Dorothy Circus Gallery proudly presents the first exhibition of 2016: “Sugar High,” the solo show by the father of born-in-USA street art Ron English.
Following his interests in all things mass-produced, food, appliances, identities, mythologies and belief systems, the American artist comes back to Dorothy Circus Gallery in Rome for a project dedicated to the theme of food and health, which will be developed through an exhibition that will feature an extraordinary body of works. This amazing collection represents a unique occasion for the Italian public to admire the outstanding technical skills developed by Ron English in all of his oil on canvas paintings.

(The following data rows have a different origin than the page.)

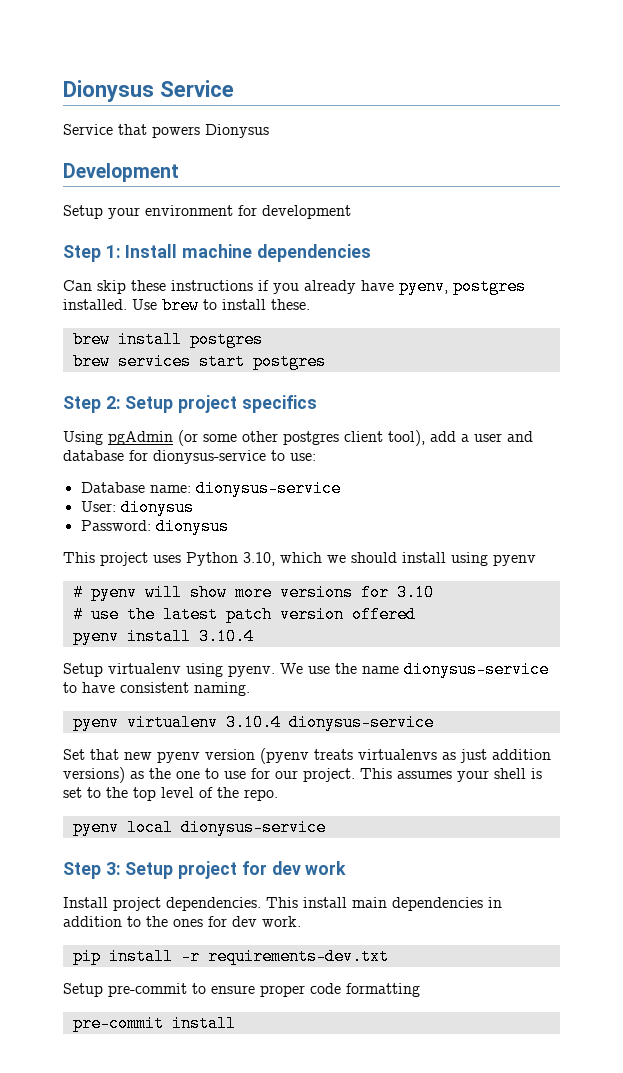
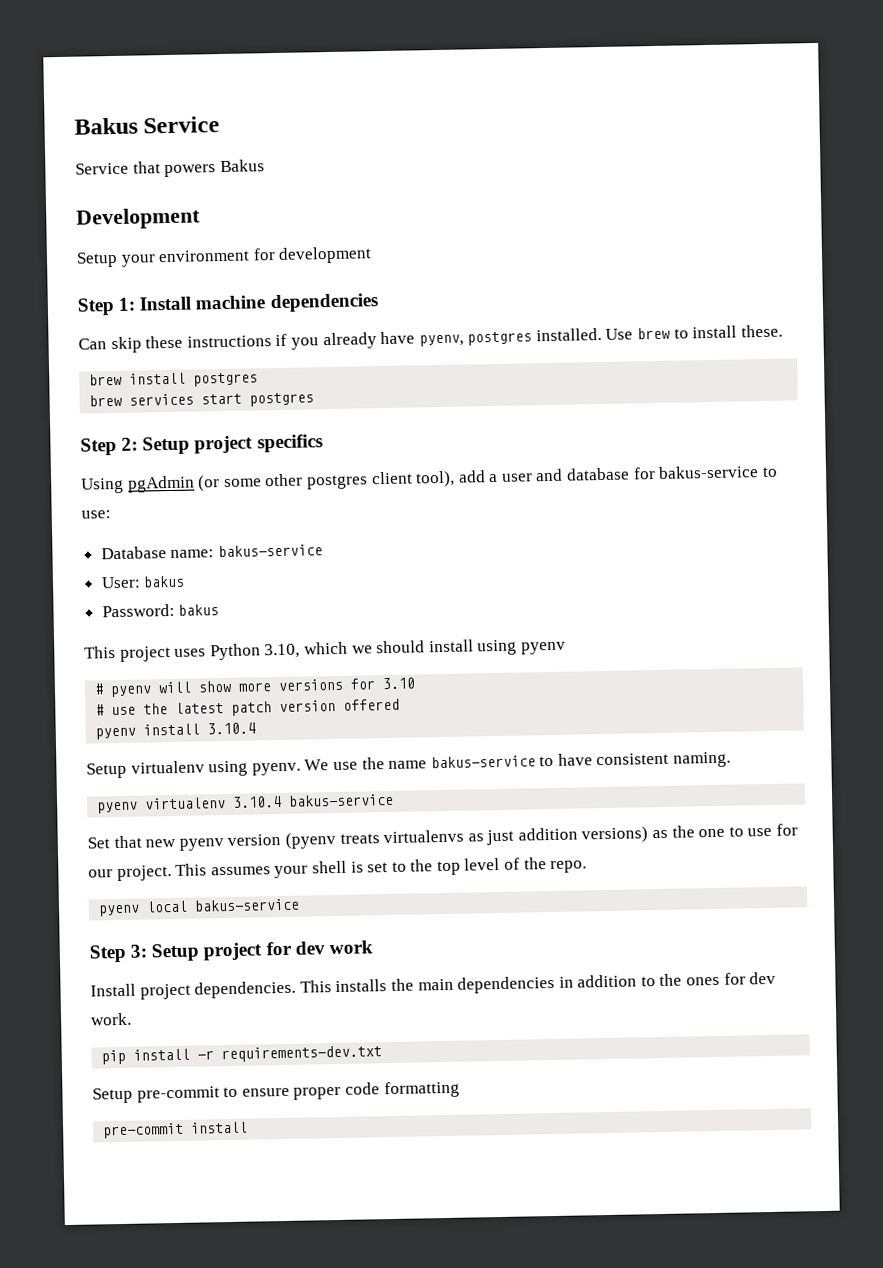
[63,80,154,102] Dionysus -> [74,117,138,135] Bakus
[205,124,269,138] Dionysus -> [219,159,265,173] Bakus
[153,450,266,464] dionysus-service -> [658,465,760,479] bakus-service
[195,480,341,497] dionysus-service -> [217,544,323,558] bakus-service
[120,499,194,516] dionysus -> [143,575,186,588] bakus
[155,518,229,535] dionysus -> [178,604,220,616] bakus
[404,661,549,678] dionysus-service -> [430,755,536,769] bakus-service
[288,714,434,731] dionysus-service -> [288,793,395,807] bakus-service
[180,819,326,836] dionysus-service -> [194,898,301,912] bakus-service
[303,897,347,908] install -> [335,978,414,993] installs the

While introducing the anti-corporate mascot Mc Supersized, represented in a brand new series composed of 13 unique pieces featured in the show, Ron English aims at showing and discussing the “dark side of fast food.” These amazing artworks have been brought to Rome specifically as a dedication to the theme of food and health; they were created through silkscreen printing on canvas but were massively hand-painted by the artist with spray and acrylic, each one in a different way. By showcasing this series together with his other unique artworks, the “celebrated prankster father of dollar-pop” investigates those corporate icons that own the power to shape people’s tastes and choices related to food and, consequently, to health.

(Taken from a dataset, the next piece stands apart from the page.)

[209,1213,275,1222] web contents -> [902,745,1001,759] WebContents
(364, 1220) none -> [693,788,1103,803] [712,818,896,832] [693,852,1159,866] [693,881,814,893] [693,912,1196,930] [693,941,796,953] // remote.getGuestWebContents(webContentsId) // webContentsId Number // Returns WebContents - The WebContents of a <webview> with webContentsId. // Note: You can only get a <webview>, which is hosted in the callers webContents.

This kind of critique was moved by the artist not only through his billboards, paintings, sculptures, and toys, but also through videos and movies. One of the most renowned examples is the documentary movie “Supersize Me” (2004), in which English analyzed ironically the increasing spread of obesity throughout US society.

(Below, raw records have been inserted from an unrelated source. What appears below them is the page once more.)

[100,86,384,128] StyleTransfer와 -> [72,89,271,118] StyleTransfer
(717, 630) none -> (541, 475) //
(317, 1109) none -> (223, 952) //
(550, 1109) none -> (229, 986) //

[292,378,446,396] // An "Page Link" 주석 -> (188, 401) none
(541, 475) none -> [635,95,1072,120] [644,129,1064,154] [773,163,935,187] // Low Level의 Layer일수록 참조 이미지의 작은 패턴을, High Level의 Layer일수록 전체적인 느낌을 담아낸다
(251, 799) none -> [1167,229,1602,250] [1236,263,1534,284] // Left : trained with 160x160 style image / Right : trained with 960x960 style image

The issue of food education, however, is nowadays discussed not only in the United States, but also throughout Europe; but as corporate culture becomes global, so does Ron English’s counter-culture. The experience of food heavily relies on a pop art experience, born from the advertising and the bright and fun packaging of the products for sale. This means that a displacement occurs between how food is represented and what people are actually eating. As Ron English states, “Art can be the substance or the sugar coating”; while food industries exploit art to advertise unhealthy food, the American artist’s aim becomes creating a substantial art that can unveil the lies promulgated by this massive corporate culture, in order to stimulate an educative awakening in people worldwide.
“Uncle Scam’s Last Breakfast,” a brand new artwork by Ron English, stands out as the absolute masterpiece of “Sugar High.” This piece exemplifies at best the artist’s point of view on such themes: Christ is replaced by an obese Uncle Sam – ironically renamed “Scam” – whom, while representing the USA, demonstrates all the negative food habits born and grown in that country. The apostles are displaced in favor of other corporate icons, always related to the food industry, which act like cartoonish clichés that are let loose from their bonds as trivialized tokens. The figure of Uncle Scam stands as a totem of unhealthy food habits, which are often sponsored by these international corporations that are responsible for the food market.
This character becomes a vehicle for the artist’s grotesque critique, which drives through all the pieces exhibited on the red walls of Dorothy Circus Gallery. This project aims indeed at shining a light on the way food is gaining more and more attention, in relation to people’s lifestyles. Food education can easily define the well-being of each country’s population, which has spread widely during the last decades; a prosperity that, once brought to an excess, may turn this well-being into strongly unhealthy habits. With this exhibition, Dorothy Circus Gallery entrusts these messages to Ron English’s works that, once brought before the eyes of the beholders, reveal multiple truth about the world and the life we live.